We live in days when there is a mighty zeal for good education in every quarter.  We hear of schools innovating and trying out new systems and programs with the hope that its students would produce the best results in all levels of examination and bring glory to the school.  Indeed, our children are given the best education they could get in any educational system.  But it saddens our heart to see that despite all the education they received, the vast majority of children are manifestly not trained in the way they should go.  And this brings great disappointment to parents.  

In the course of my ministry, I discover there are many hurting, weeping, broken-hearted parents in the Church of Jesus Christ.  Many of them have worked very hard to provide for the physical needs of their children.  But to their disappointment, they still go astray.  They become rebellious and wayward in their way.  They have no respect for their parents.  They shout at them.  They ill-treat them.  They become unbecoming in their demeanor.  They are ungrateful and rude.  There is no appreciation shown for the sacrifices made for them by their parents. 

Many a time I wonder why.  Have they ever spared a thought for the pain they inflicted upon their parents? Do they bother to find out what their parents are going through in order to nurture them? How often do they make an effort to understand their parents’ predicament? Do they know it takes every ounce of their parents’ energy to bring them up in the society?  

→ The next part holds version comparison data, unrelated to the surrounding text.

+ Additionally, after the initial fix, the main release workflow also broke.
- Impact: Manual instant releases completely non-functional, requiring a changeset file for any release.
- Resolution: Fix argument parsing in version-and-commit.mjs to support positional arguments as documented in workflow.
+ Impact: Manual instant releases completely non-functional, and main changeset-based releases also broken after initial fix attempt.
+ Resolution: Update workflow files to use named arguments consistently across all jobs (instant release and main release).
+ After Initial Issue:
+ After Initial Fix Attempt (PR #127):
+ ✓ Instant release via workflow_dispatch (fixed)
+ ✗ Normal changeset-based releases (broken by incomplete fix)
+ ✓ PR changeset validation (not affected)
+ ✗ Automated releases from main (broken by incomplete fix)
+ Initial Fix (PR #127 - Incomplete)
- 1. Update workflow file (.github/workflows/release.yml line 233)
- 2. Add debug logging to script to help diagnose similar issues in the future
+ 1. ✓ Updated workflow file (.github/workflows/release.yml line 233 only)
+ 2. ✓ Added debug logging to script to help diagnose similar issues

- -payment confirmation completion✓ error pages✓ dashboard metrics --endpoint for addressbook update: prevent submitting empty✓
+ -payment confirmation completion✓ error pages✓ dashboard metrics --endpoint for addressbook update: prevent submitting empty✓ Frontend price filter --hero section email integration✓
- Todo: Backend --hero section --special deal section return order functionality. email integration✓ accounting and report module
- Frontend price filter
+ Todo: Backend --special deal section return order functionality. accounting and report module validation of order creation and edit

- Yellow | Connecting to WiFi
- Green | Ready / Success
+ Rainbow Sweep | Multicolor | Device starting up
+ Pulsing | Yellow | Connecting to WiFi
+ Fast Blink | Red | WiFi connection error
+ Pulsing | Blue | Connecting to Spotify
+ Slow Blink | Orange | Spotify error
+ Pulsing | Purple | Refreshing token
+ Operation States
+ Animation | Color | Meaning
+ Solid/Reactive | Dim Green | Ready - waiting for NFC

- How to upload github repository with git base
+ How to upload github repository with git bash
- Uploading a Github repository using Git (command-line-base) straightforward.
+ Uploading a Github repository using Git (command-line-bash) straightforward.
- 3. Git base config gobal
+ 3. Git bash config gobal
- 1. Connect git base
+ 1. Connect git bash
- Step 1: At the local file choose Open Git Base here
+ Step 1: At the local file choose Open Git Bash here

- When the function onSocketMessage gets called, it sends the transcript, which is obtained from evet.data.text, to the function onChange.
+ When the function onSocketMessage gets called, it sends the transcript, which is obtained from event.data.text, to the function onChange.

Recently, a daunted father shared with me about his struggles in bringing up his children.  He feels really discouraged and distressed because he has lost his God-given authority over them.  He is unable to control them.  They would not listen to him.  Whenever he chides them, they would argue with him and challenge his authority.  They would go out and come home in the wee hours of the morning.  When the father asks them where have they gone to, they would become rude to him.  Out of frustration, the mother would slap them.  What has gone wrong with my teenage children? The downhearted father lamented. This is one of the many woes of parents. 

Yes, what has happened to these children? These parents are at a loss and do not know what to do with them.  Deep within them, they are crying for help.  

I ask myself these questions, Why should they be wounded and hurt? Why should they be distressed? Why should they be broken-hearted? Why should their lives be shortened because of their children’s rebelliousness? 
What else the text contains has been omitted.